As I did this, I tried to calm the frightened crew. You do this by being very specific. "Nancy, I want you to go to the drug box and take out 10 milligrams of diazepam. Patsy, I want you to hold the Ambu bag."

I chose one of the smaller tubes. Next I took a stylet, a long wire encased in plastic, and fitted it down the tube. This stiffens the tube, makes it easier to guide, and gives a hockey-stick-style curve to the terminus of the tube. Next, the laryngoscope—a flashlight with a big scoop at one end. You use this to scoop the tongue out of the way.

I was looking deep into the larynx, but I saw nothing that resembled vocal cords—only beefy-looking soft tissue. I repositioned the handle. There was nothing. Again and again, nothing. I would have to guess where the trachea was.

I took aim and straightened up. I must have got it in because I could see the faint pulse of condensed air within the tube. I high-fived the startled lab tech, who was fumbling with the Ambu bag. We had just saved the guy's life.

Once you've opened the airway, treating the cause is a walk in the park. But what was the difference between my two patients? Why did the baby do so well and this gentleman end up in trouble? Well, stridor is a sign; it signals the narrowing of the trachea. Croup is just one possible reason, albeit the most common in little kids. For other causes, imagine an infection that festers and forms an abscess, filling up the trachea. Or imagine a little plastic fast-food giveaway accidentally inhaled by a toddler.

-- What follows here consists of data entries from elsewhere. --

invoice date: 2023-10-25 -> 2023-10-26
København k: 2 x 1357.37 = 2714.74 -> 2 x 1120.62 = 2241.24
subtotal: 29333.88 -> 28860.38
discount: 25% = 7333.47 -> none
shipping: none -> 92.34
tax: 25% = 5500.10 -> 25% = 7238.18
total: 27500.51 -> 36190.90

Or imagine an allergic reaction in which the tongue and the lining of the throat swell until the patient finally strangles to death—unless you get a breathing tube in. This patient turned out to have epiglottitis, a bacterial infection of the flap of cartilage that closes off the larynx and protects the airway during swallowing.

I was on my way to request the patient's transfer to a nearby hospital when I stumbled into Croup Baby and family. The boy was dressed and loaded into his car seat, where he was angelically sleeping like a baby.

"I want to thank you so much, doctor," the mother burbled, "for everything you've done."

"Oh, don't thank me," I told her. "Mother Nature did all the work. I'll just send you a bill."